What do ‘the people’ want?

Mark Harris is by far the best of Entertainment Weekly’s three rotating back-page columnists. (Dalton Ross is too hipster-ironic-snarky, and why should I care what Stephen King has to say about anything other than books?) His entry in the June 1 issue is a prime example of his insight and intelligence. I nodded in agreement through the entire piece, and I’m not much of a nodder.

Entitled “Power to the People,” the column addresses this common Hollywood lie: “We’re just giving the people what they want.”

It’s the defiant lie told by those who want to pretend that their failures of ambition are your fault -— that because “the people” eat what they’re fed, they must like it. The moneymen behind Spiders of the Shrekibbean brag about meaningless numbers (Spider-Man 3 had the biggest opening weekend of all time!) and shrink from meaningful ones, like the fact that Spider-Man 3 cost more and will likely gross less than the first two. And they start planning Spider-Man 4 because “the people” want it, and try not to listen to the moviegoers saying “Ehh, 3 was okay, the second one was better.” Because nothing that anyone says after the movie counts.
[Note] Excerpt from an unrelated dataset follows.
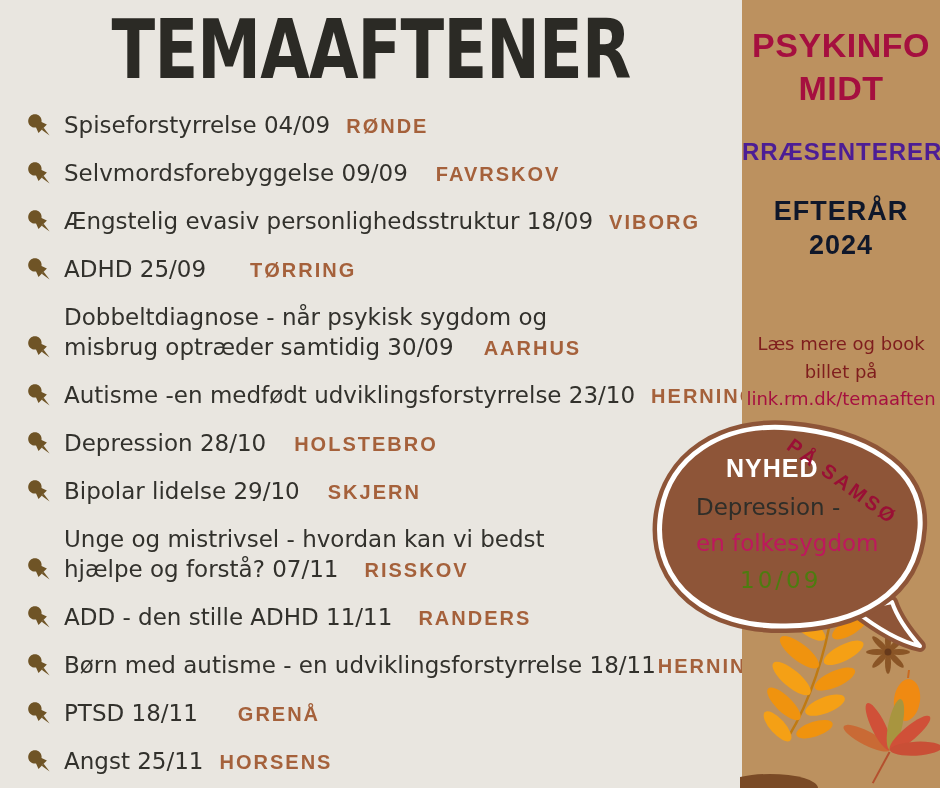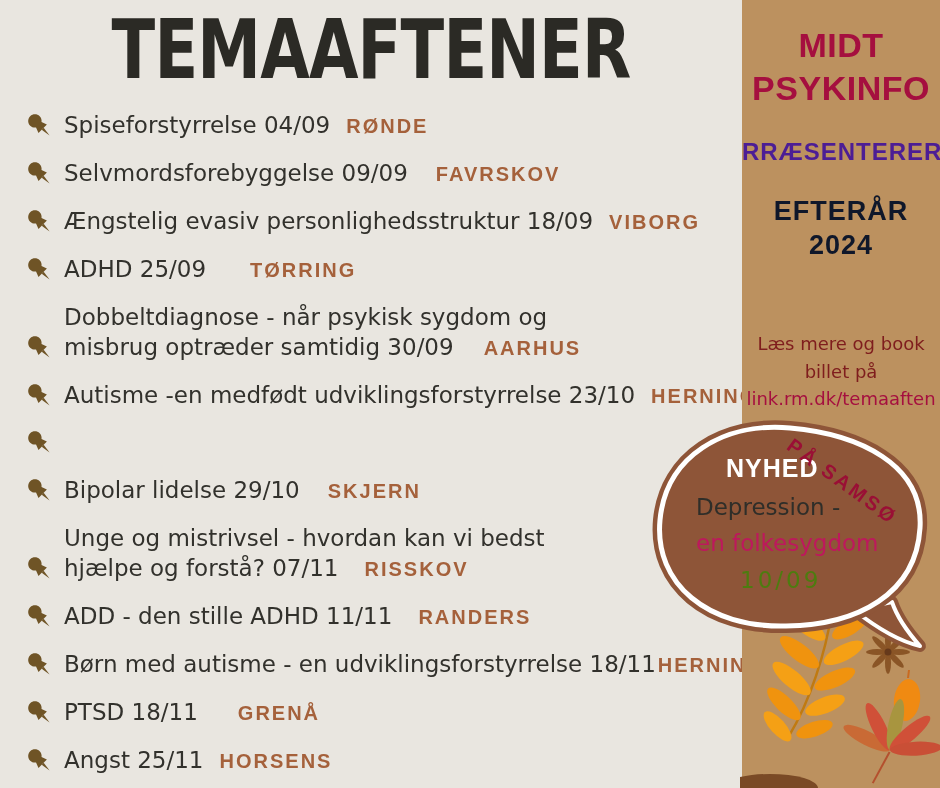"MIDT" div { order: before "PSYKINFO" -> after "PSYKINFO" }
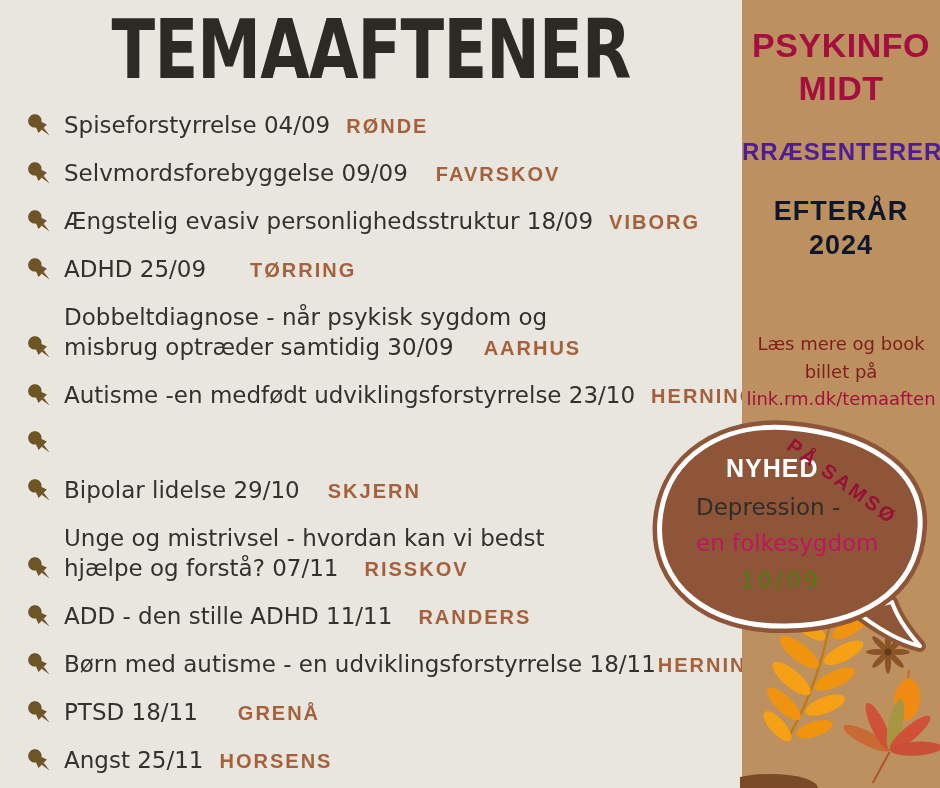"Depression 28/10 HOLSTEBRO" div.etwrap { html: none -> <div><span>Depression 28/10</span><span>HOLSTEBRO</span></div> }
Preach it, brother! Just because a lot of people saw something doesn’t mean they all liked it. It doesn’t even mean most of them liked it. As Harris says elsewhere in this article:
The sentence “The movie was great — it was just marketed badly,” which is said every hour in Hollywood, is true exactly 3 percent of the time, whereas “The movie was bad — it was just marketed really well,” which is almost never said, is true 97 percent of the time.

“Revenge of the Sith,” “How the Grinch Stole Christmas,” “The Phantom Menace,” “Home Alone,” “Independence Day,” and “Three Men and a Baby.” They were all the top-grossing films of their respective years. But do you know anyone who LOVES them? Does anyone cite “Home Alone” as one of his or her favorite movies? Of course not. Huge box office doesn’t necessarily mean all of America loved a film. It only means that all of America SAW a film, and there are a lot of possible reasons for that.
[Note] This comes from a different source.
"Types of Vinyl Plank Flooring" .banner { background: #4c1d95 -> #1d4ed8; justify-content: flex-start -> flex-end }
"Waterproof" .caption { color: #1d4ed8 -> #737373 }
Of course, sometimes the two do correlate. Sometimes a film has a huge box office because it is actually well-loved by a lot of people. “Return of the King,” “Toy Story,” and “Saving Private Ryan” were the top-grossers of their years, and a lot of moviegoers genuinely adore them. My point is that it’s not an automatic thing. You can’t point to a #1 film and say, “Oh, the people must want that.” All you know for sure is that a lot of people saw it.

Harris goes on to point out that TV has already realized that America is not one homogenous cluster of like-minded people. “We’ve become a niche nation, and we’re going to stay that way,” he says. He continues:

We don’t all like the same shows; we don’t all want to like the same shows. When the most popular (and most people-powered) TV series is American Idol, and three-quarters of households are happily watching something else every time it’s on, talk of “the people” as a unified entity becomes pointless. (It’s even pointless on Idol itself: Remember when “the people” decided that they liked Taylor Hicks better than Chris Daughtry, and then months later, when their CDs came out, decided they were only kidding?)

This is worth discussing. Twenty years ago, the top-rated show of the week (“The Cosby Show,” in those days) might have as many as 60 million viewers, with half of all the nation’s TV sets tuned in to it. Today, “American Idol” (the current top-rated show) usually scores around 30 million viewers and, as Harris says, about a 25 percent share.

In other words, America has become much more fragmented over time. Cable played a huge part in that, of course, and so has the Internet. With the ability to focus on (and obsess over) the things that you, personally, like, there’s no need to be mainstream. Twenty years ago, it was almost literally true that “most” people watched “The Cosby Show” every week. Today, it’s not even close to literally true that “most” people watch anything. The best you can hope for is a big chunk of the minority. Even the top-rated show is being ignored by 75 percent of the TV-watching population every time it airs.

Movie studios need to follow TV’s lead by accepting — and embracing — the fact that America is composed of dozens and dozens of niches. Only a few million people watch “The Office” every week, but it’s enough for the show to be profitable and stay on the air. And more to the point, the people who do watch it are devoted, loyal, and enthusiastic about it — something that cannot be said for most of the people who have seen “Spider-Man 3.”

But what motivation do movie executives have? As long as the blockbusters keep busting blocks, it doesn’t really matter whether people actually, you know, like them. Yet as Harris points out, those days may be numbered. More and more people are becoming dissatisfied with movies, and with the moviegoing experience. If Hollywood wants to woo those viewers back, they’ll need to try harder to speak to THEM, not just to “the people.”